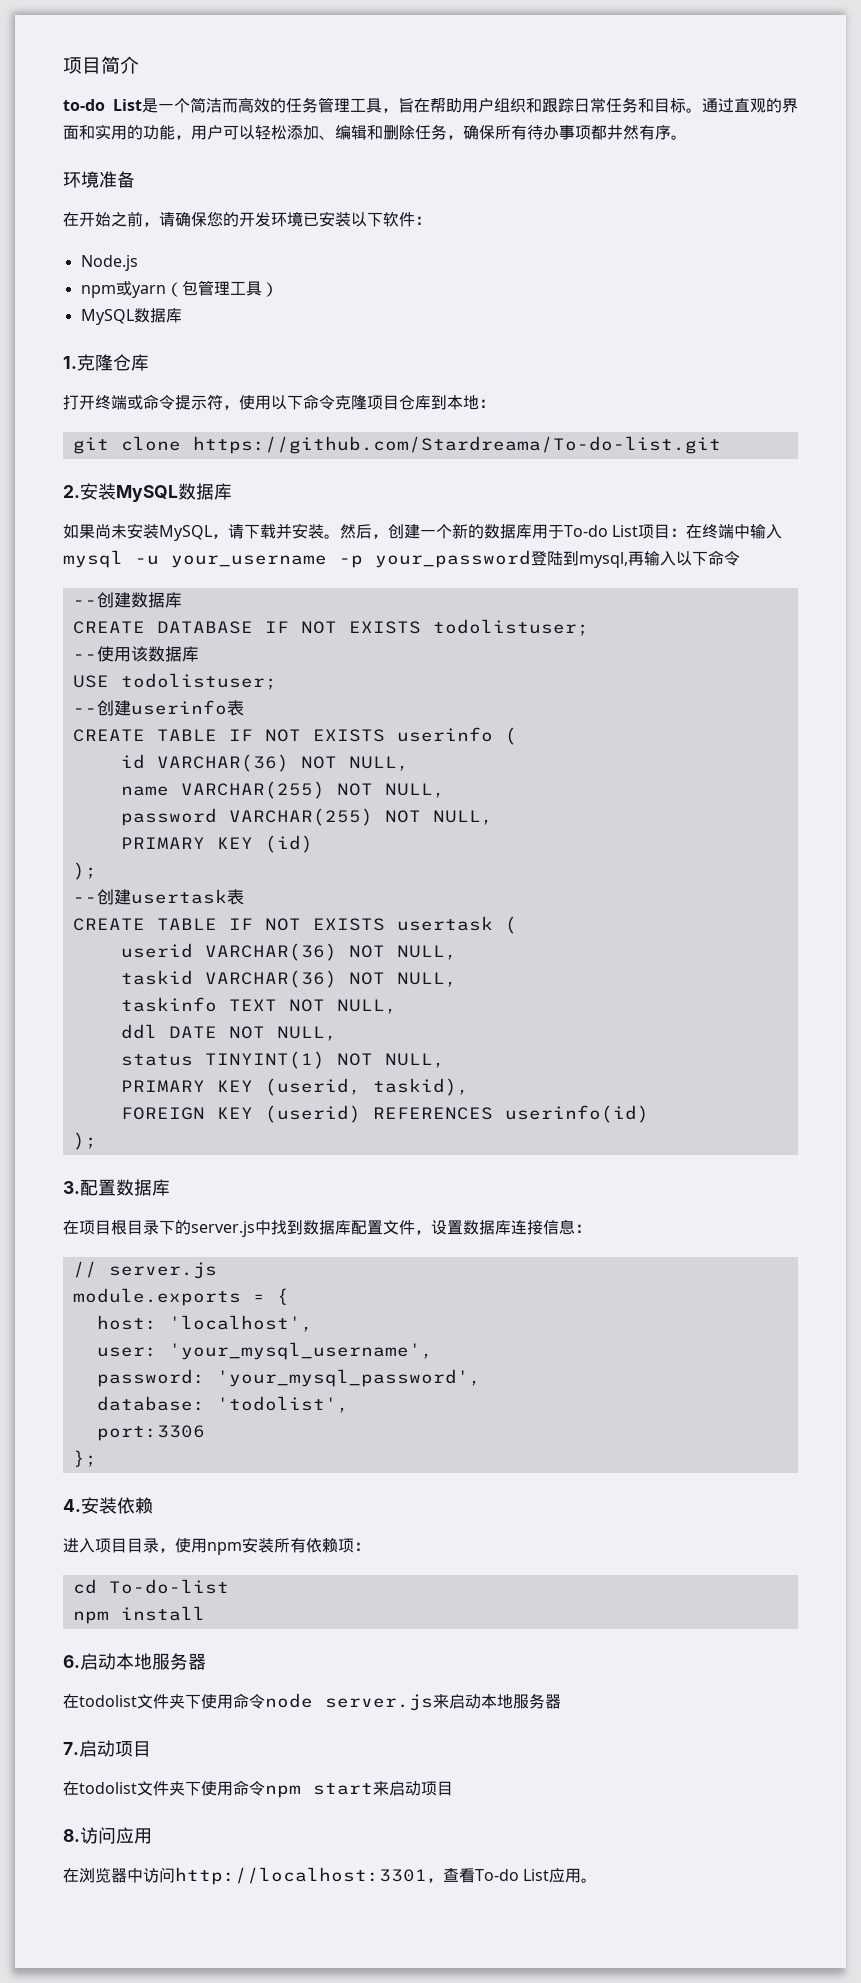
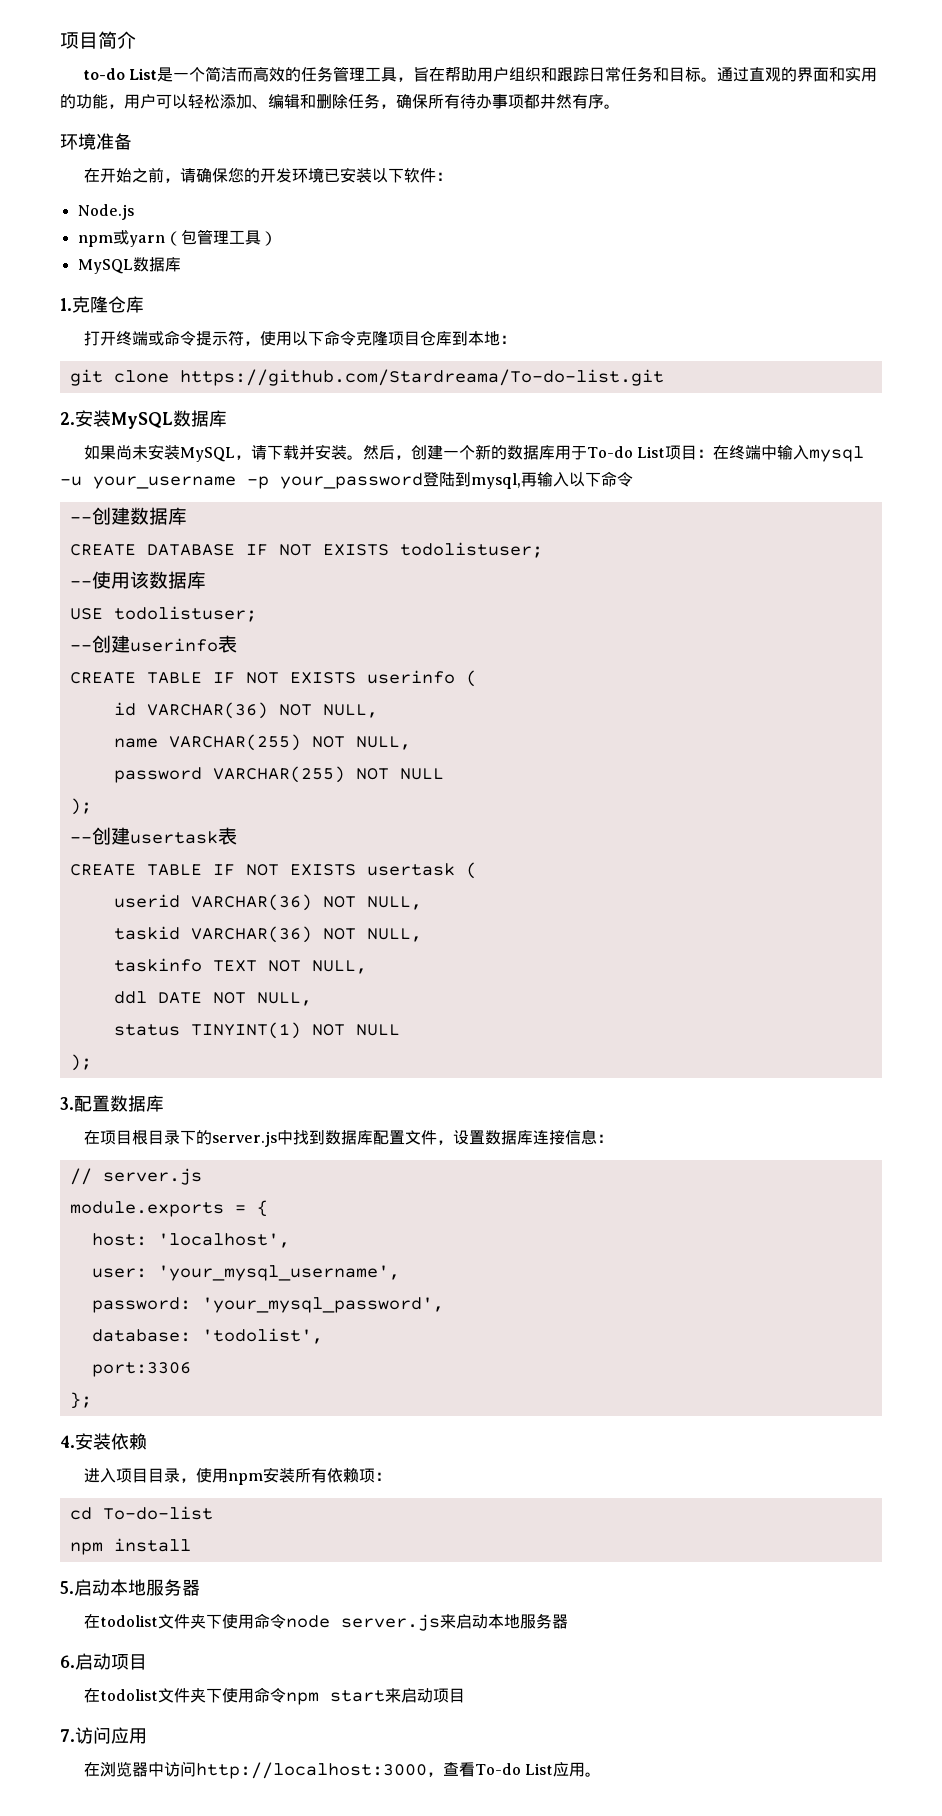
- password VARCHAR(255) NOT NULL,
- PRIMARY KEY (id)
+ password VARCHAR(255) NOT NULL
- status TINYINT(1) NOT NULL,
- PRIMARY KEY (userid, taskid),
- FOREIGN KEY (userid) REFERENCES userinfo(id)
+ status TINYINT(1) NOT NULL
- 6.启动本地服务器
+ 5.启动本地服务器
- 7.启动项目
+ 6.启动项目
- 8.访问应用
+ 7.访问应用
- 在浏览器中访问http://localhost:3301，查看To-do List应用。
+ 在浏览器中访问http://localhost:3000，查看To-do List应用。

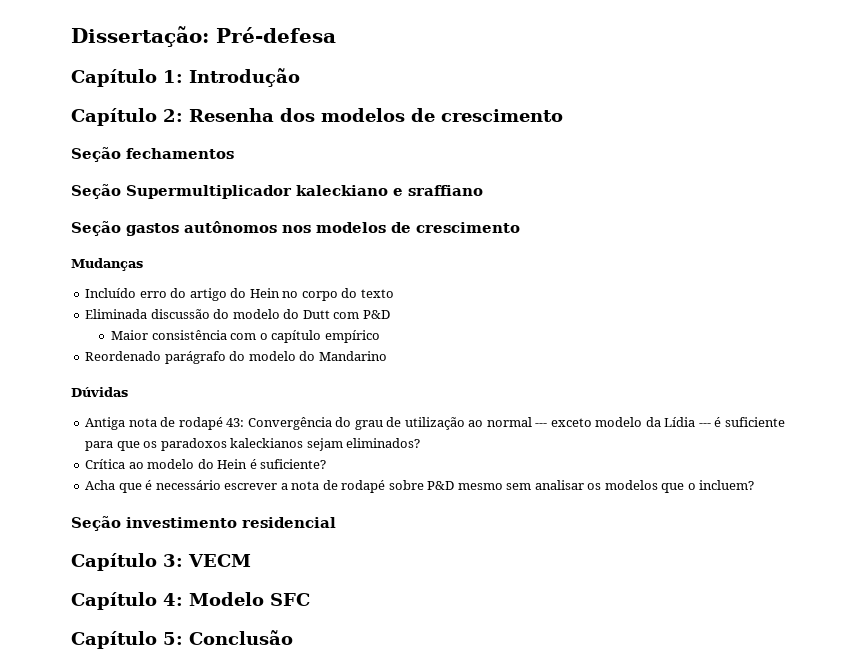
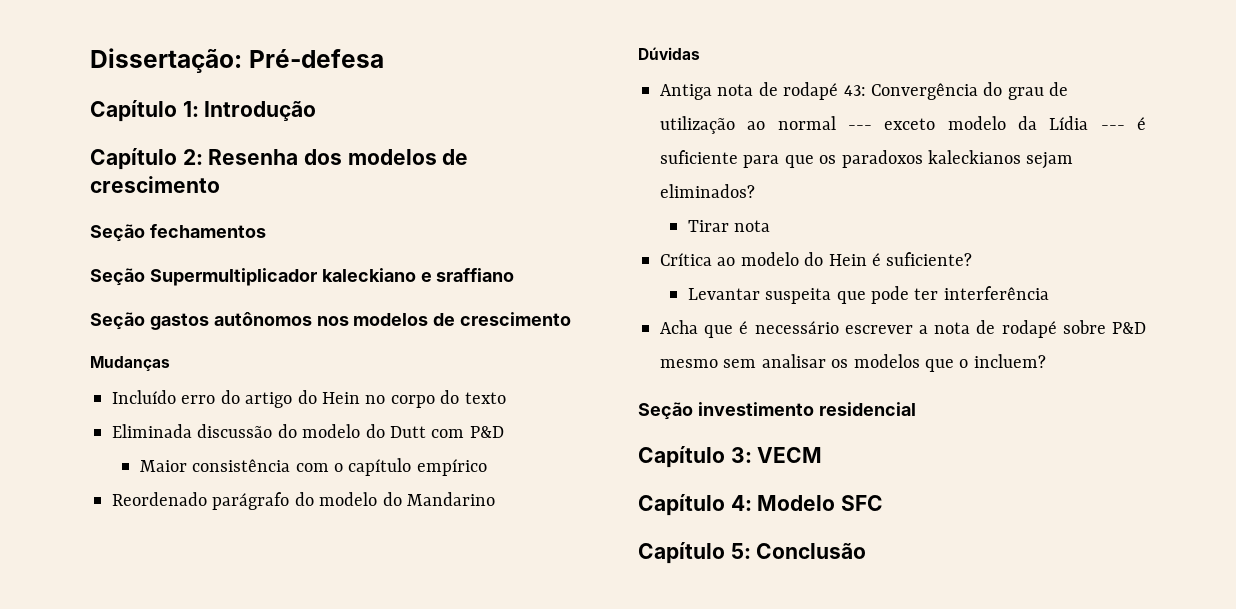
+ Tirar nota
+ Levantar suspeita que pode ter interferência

Exercise description
The expected answer is the lines from the one that has "- PRIMARY KEY (id)" to the end of the listing, transcribed exactly, with pictures left out and no other line added.

Exercise answer
- PRIMARY KEY (id)
+ password VARCHAR(255) NOT NULL
- status TINYINT(1) NOT NULL,
- PRIMARY KEY (userid, taskid),
- FOREIGN KEY (userid) REFERENCES userinfo(id)
+ status TINYINT(1) NOT NULL
- 6.启动本地服务器
+ 5.启动本地服务器
- 7.启动项目
+ 6.启动项目
- 8.访问应用
+ 7.访问应用
- 在浏览器中访问http://localhost:3301，查看To-do List应用。
+ 在浏览器中访问http://localhost:3000，查看To-do List应用。

+ Tirar nota
+ Levantar suspeita que pode ter interferência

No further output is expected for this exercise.